Without the pictures, restate all of the data below word for word.

##### Input data

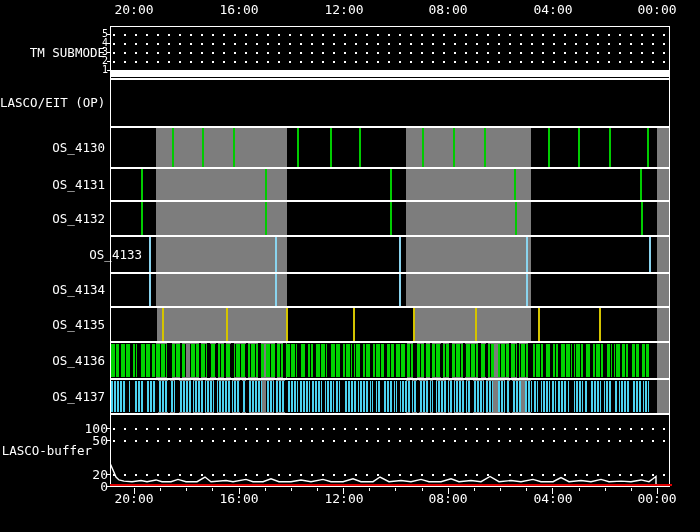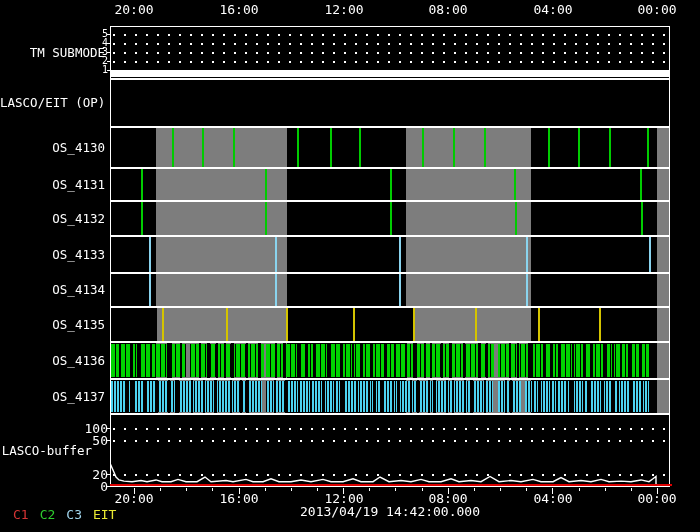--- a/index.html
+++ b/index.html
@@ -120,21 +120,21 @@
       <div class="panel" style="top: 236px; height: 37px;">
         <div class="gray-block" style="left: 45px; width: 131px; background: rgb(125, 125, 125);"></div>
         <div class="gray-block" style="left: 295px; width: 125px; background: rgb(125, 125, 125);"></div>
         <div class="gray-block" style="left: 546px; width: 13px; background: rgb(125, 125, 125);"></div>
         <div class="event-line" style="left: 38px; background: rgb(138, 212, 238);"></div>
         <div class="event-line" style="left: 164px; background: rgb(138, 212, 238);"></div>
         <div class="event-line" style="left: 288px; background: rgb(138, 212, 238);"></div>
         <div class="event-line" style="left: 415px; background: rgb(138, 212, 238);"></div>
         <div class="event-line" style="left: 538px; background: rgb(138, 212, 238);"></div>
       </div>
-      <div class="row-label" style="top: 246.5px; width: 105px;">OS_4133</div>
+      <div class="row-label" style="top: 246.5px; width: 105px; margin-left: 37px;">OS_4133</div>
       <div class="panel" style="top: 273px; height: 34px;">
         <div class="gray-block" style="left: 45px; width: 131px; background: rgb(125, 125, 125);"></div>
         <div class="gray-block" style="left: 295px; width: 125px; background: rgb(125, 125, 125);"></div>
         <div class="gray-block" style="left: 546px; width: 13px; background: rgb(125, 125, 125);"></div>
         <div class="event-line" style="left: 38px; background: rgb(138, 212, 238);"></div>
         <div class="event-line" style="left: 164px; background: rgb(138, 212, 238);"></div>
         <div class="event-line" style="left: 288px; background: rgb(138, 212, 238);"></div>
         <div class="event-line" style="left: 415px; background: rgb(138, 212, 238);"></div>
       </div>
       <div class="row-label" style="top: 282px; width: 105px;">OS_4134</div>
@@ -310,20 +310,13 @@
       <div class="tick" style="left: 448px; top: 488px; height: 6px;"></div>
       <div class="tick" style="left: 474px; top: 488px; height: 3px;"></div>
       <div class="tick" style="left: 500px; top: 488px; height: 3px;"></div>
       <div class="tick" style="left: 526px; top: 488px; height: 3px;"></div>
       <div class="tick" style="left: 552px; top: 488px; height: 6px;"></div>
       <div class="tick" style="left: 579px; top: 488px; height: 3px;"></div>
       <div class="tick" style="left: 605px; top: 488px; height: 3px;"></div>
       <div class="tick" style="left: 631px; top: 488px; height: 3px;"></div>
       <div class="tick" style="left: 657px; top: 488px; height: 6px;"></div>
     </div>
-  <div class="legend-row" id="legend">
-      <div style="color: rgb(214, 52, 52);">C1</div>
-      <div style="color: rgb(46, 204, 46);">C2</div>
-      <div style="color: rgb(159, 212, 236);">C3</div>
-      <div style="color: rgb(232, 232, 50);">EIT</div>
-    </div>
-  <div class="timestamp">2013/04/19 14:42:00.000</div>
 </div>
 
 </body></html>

##########

◆ **Task output**:
--- a/index.html
+++ b/index.html
@@ -120,21 +120,21 @@
       <div class="panel" style="top: 236px; height: 37px;">
         <div class="gray-block" style="left: 45px; width: 131px; background: rgb(125, 125, 125);"></div>
         <div class="gray-block" style="left: 295px; width: 125px; background: rgb(125, 125, 125);"></div>
         <div class="gray-block" style="left: 546px; width: 13px; background: rgb(125, 125, 125);"></div>
         <div class="event-line" style="left: 38px; background: rgb(138, 212, 238);"></div>
         <div class="event-line" style="left: 164px; background: rgb(138, 212, 238);"></div>
         <div class="event-line" style="left: 288px; background: rgb(138, 212, 238);"></div>
         <div class="event-line" style="left: 415px; background: rgb(138, 212, 238);"></div>
         <div class="event-line" style="left: 538px; background: rgb(138, 212, 238);"></div>
       </div>
-      <div class="row-label" style="top: 246.5px; width: 105px;">OS_4133</div>
+      <div class="row-label" style="top: 246.5px; width: 105px; margin-left: 37px;">OS_4133</div>
       <div class="panel" style="top: 273px; height: 34px;">
         <div class="gray-block" style="left: 45px; width: 131px; background: rgb(125, 125, 125);"></div>
         <div class="gray-block" style="left: 295px; width: 125px; background: rgb(125, 125, 125);"></div>
         <div class="gray-block" style="left: 546px; width: 13px; background: rgb(125, 125, 125);"></div>
         <div class="event-line" style="left: 38px; background: rgb(138, 212, 238);"></div>
         <div class="event-line" style="left: 164px; background: rgb(138, 212, 238);"></div>
         <div class="event-line" style="left: 288px; background: rgb(138, 212, 238);"></div>
         <div class="event-line" style="left: 415px; background: rgb(138, 212, 238);"></div>
       </div>
       <div class="row-label" style="top: 282px; width: 105px;">OS_4134</div>
@@ -310,20 +310,13 @@
       <div class="tick" style="left: 448px; top: 488px; height: 6px;"></div>
       <div class="tick" style="left: 474px; top: 488px; height: 3px;"></div>
       <div class="tick" style="left: 500px; top: 488px; height: 3px;"></div>
       <div class="tick" style="left: 526px; top: 488px; height: 3px;"></div>
       <div class="tick" style="left: 552px; top: 488px; height: 6px;"></div>
       <div class="tick" style="left: 579px; top: 488px; height: 3px;"></div>
       <div class="tick" style="left: 605px; top: 488px; height: 3px;"></div>
       <div class="tick" style="left: 631px; top: 488px; height: 3px;"></div>
       <div class="tick" style="left: 657px; top: 488px; height: 6px;"></div>
     </div>
-  <div class="legend-row" id="legend">
-      <div style="color: rgb(214, 52, 52);">C1</div>
-      <div style="color: rgb(46, 204, 46);">C2</div>
-      <div style="color: rgb(159, 212, 236);">C3</div>
-      <div style="color: rgb(232, 232, 50);">EIT</div>
-    </div>
-  <div class="timestamp">2013/04/19 14:42:00.000</div>
 </div>
 
 </body></html>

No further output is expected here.